$\renewcommand{\Re}{\operatorname{Re}}$ $\newcommand{\erf}{\operatorname{erf}}$ $\newcommand{\dag}{\dagger}$ $\newcommand{\const}{\mathrm{const}}$

  1. Newton screening theorem
  2. Green function

Newton screening theorem (optional)

Let $n\ge 3$. Consider spherically symmetric density $f$ (thus depending on $r=(x_1^2+x_2^2+\ldots+x_n^2)^{\frac{1}{2}}$ only). Then it creates a density which is also spherically symmetric.

Assume first that $f=0$ in $B(0,R)$ and consider $u$ in $B(0,R)$. Here $u$ must be harmonic and then due to mean-value theorem $u=u(0)$ is constant (in particular $\nabla u=0$). More presisely \begin{equation} u= -\frac{1}{n-2} \int_R^\infty \rho f(\rho)\,d\rho \label{eq-1} \end{equation} where we replaced lower limit $0$ by $R$ since $f(\rho)=0$ as $r< R$.

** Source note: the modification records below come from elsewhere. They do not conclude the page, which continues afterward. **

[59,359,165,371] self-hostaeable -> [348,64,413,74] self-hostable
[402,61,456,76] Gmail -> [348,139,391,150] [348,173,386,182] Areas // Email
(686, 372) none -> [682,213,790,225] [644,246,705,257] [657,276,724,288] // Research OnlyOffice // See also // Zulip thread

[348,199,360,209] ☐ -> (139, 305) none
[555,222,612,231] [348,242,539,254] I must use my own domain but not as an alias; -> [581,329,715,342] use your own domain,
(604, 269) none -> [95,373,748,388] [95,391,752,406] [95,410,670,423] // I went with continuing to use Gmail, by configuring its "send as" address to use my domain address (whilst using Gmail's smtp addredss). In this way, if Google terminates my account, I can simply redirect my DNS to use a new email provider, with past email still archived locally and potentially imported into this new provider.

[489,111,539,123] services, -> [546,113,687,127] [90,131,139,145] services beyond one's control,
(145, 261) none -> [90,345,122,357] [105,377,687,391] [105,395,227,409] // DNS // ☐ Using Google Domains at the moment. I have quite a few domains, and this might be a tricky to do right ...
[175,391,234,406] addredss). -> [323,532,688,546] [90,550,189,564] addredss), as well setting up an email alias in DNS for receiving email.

Assume now that $f=0$ in $\{r\ge R\}$ and consider $u$ there. Then $u=r^{2-n} A+B$ (Home Assignment 8, problem 1) and to have potential at infinity equal to $0$ we must take $B=0$. Further plug it into (26.2) with $\Omega=B(0,R)$. The left-hand expression becomes the total charge $\int_{B(0,R)} f(x)\,dV$ while the right-hand expression becomes $-(n-2)\sigma_n A$ and therefore \begin{equation} u= -\frac{1}{(n-2)\sigma_n}r^{2-n}\int _{B(0,R)} f\,dx = -\frac{1}{n-2}r^{2-n}\int _0^R f(\rho)\,d\rho. \label{eq-2} \end{equation} Then in the general case we to calculate $u$ we break $f=f_1+f_2$ where $f_1=0$ for $r\ge R$ and $f_2=0$ for $r\le R$ and then calculate $u$ as $r=R$ and finally set $R=r$: \begin{equation} u= -\frac{1}{n-2} \int_r^\infty \rho f(\rho)\,d\rho-\frac{1}{n-2}r^{2-n}\int _0^r f(\rho)\,d\rho. \label{eq-3} \end{equation}

Green function (optional)

Recall (26.7)--(26.8)

\begin{multline} u(y)=\int_{\Omega} G^0(x,y)\Delta u(x)\,dV + \\ \int_\Sigma \bigl(-u(x)\frac{\partial G^0}{\partial \nu_x}(x,y)+G^0(x,y)\frac{\partial u}{\partial \nu}(x)\bigr)\, dS \qquad \tag{26.7}\label{eq-26-7} \end{multline} with \begin{equation} G^0(x,y)=\left\{\begin{aligned} -&\frac{1}{(n-2)\sigma_n}|x-y|^{2-n}&& n\ne 2,\\ -&\frac{1}{4\pi}|x-y|^{-1} &&n=3,\\ &\frac{1}{2\pi}\log |x-y| &&n=2,\\ &\frac{1}{2} |x-y| &&n=1 \end{aligned}\right. \tag{26.8} \end{equation} where we changed notation $G^0$ instead of $G$ as we will redefine $G$ later.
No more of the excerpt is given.